WHAT? Okay. This is PRINT. You let it print and run it out at the right length. THEN you laminate it. Then you cut it. NOT HARD. The machine measures all of this for you. If you're not feeding it by hand for long projects and letting it fall on the floor, how is that OUR problem?! That's LAZY! We've run 9 feet of metallic vinyl cutting boxes. For those who don't understand this, consider it like flexible plastic that wrinkles if it's bent too much, curls inwards, and often gets caught up in the machine. And it even requires a special blade. And you have to hold the roll or else it falls off the machine. So we usually have to tape the damn roll to the machine and PRAY, and then work the front. If we bend it, we replace it. Hello.
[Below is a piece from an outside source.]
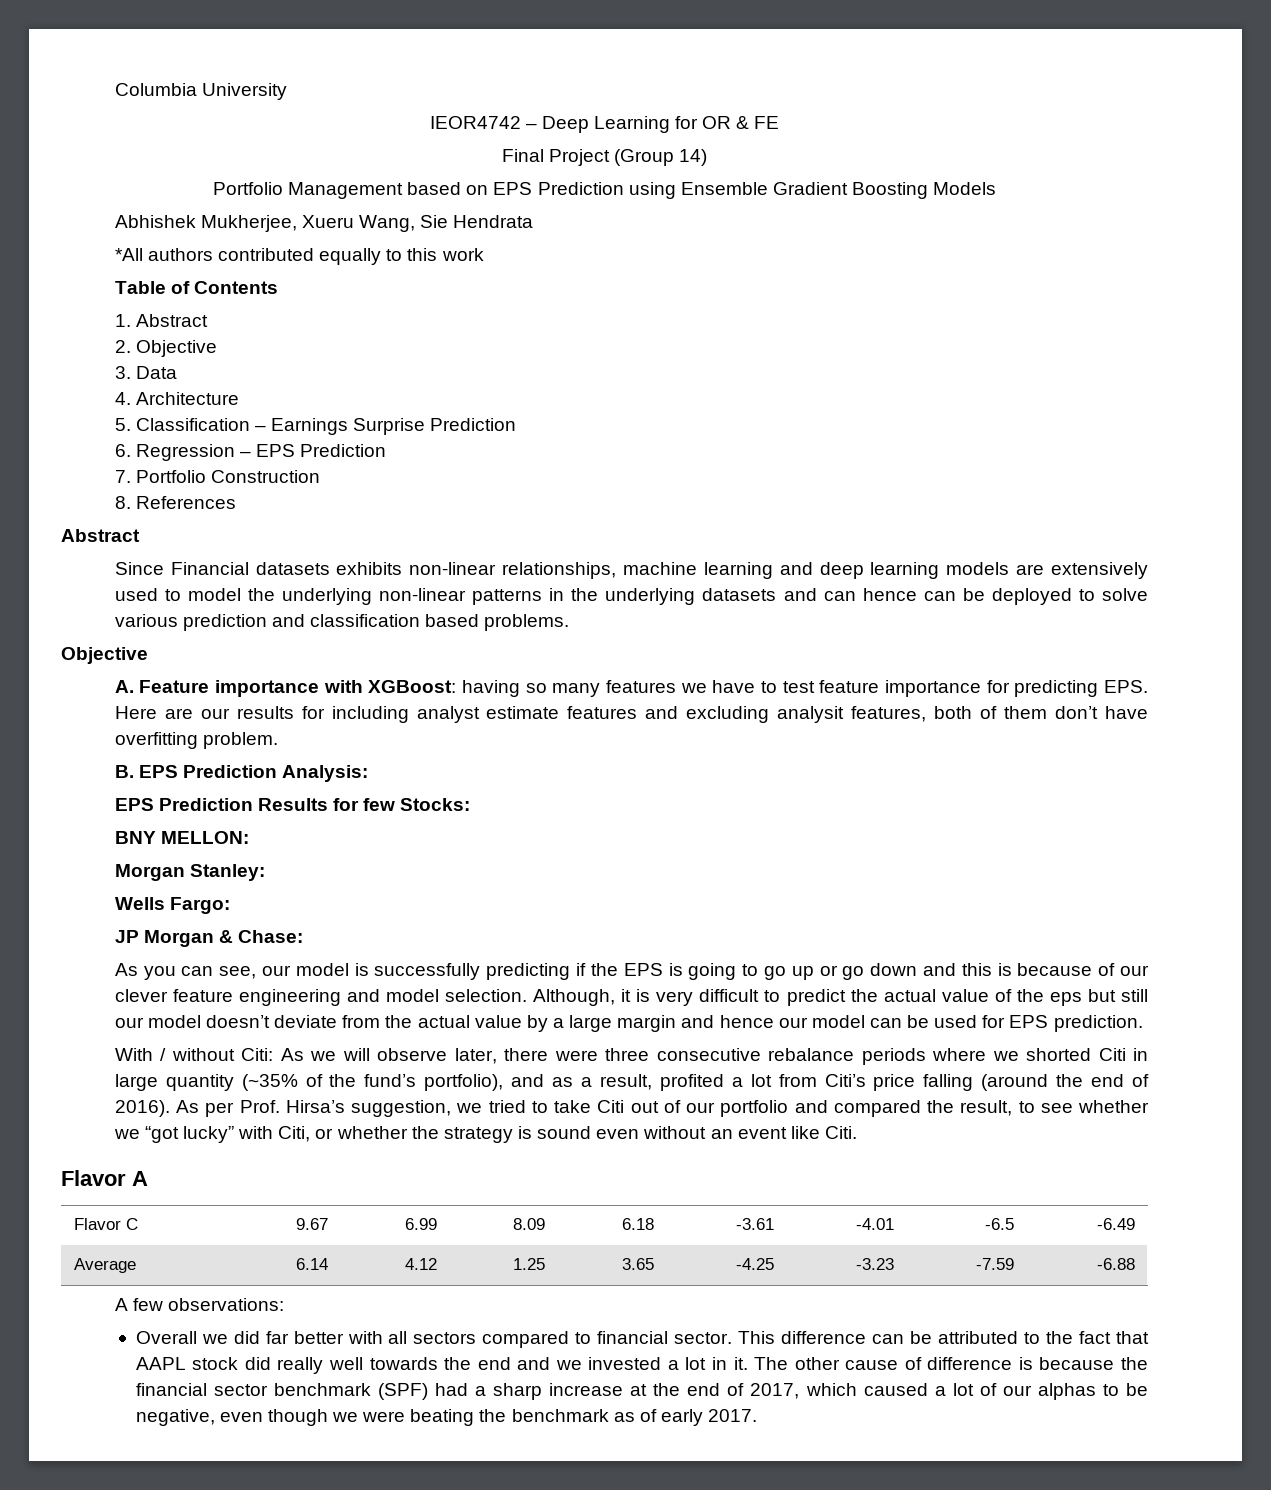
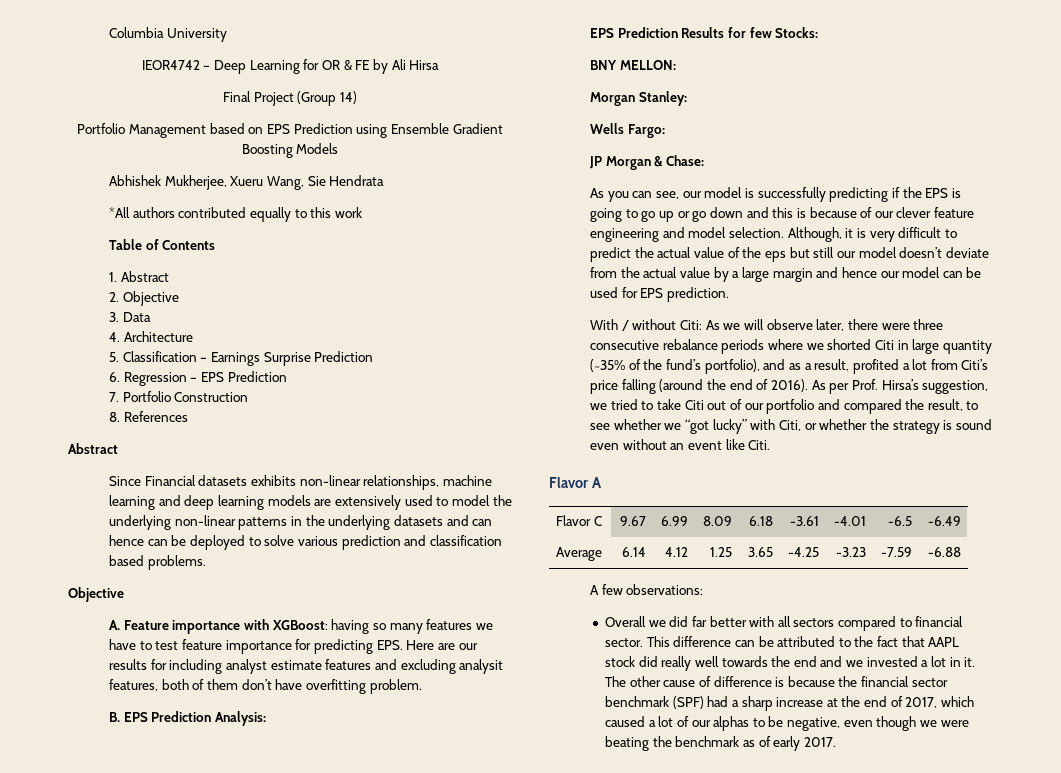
- IEOR4742 – Deep Learning for OR & FE
+ IEOR4742 – Deep Learning for OR & FE by Ali Hirsa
You fucking morons, rather than seeing you made a huge mistake, you just sent us the errors for us to deal with. You even added notes as to what needed to be replaced. And this is not hard vinyl to run through, I know! I've seen 52" wide material worked on, and it's WHITE VINYL! White print vinyl is like the butter of the vinyl industry! It's not delicate, it's incredibly flexible, and... just... ELEVEN FEET IS TOO MUCH?! What is wrong with you people?! Are you that stupid? Or are you just LAZY?
The other beautiful part was looking at the NAS. Thankfully, they cut plenty, but it still didn't excuse what they did. The bastards cut RIGHT THROUGH a decal. They're not even using a ruler to cut straight edges for their clients. They're just cutting it willy nilly however they feel. It's something you'd have to see to see how goddamn bad it is. It's a bit like an S. And S that goes INTO the decals.
And then, my personal favourite: they think they can get away with fucking us over! Oh, this made me so mad once I figured it out.
You see, there was scotch tape on the outsides of the lettering on top of the white border around the text (which makes it stand out against the wall.) I was very confused about this, assuming they might have just been taping a note to it, removed the note, and left the tape? That was my guess. So I figure, what the hell, it's not like they did anything that would cause lasting damage. So, I test the alcohol on the product, and then start to remove the tape. Underneath, which you could not see because of the scotch tape, is a cut. A cut, that is not just a surface cut, but which goes straight through to the backing paper. I was flabberghasted, at first thinking maybe I accidentally did that when I removed the tape. So, go the the other end of the decal? Same thing. Cut right through.
Oh, I sure as hell was swearing then. They honestly thought they could get away with that?! So we didn't even bother trying to deal with them again as they clearly think we are idiots. Scotch taping a decal is like getting your pants back from the tailor with duct tape on the inside. It's really that insulting to think that they can pull one over on us like that. We just called head office. Today was my first dealing-with-Coquitlam as Graphic Designer-cum-Production Manager, so being the one allowed to be in charge and deal with these people was very, very good. And the way they treat us on the phone, I suddenly understand why Lisa used to get so mad she'd shake when she stopped herself from yelling because she was being yelled at.
God, I really hope we change print shops soon.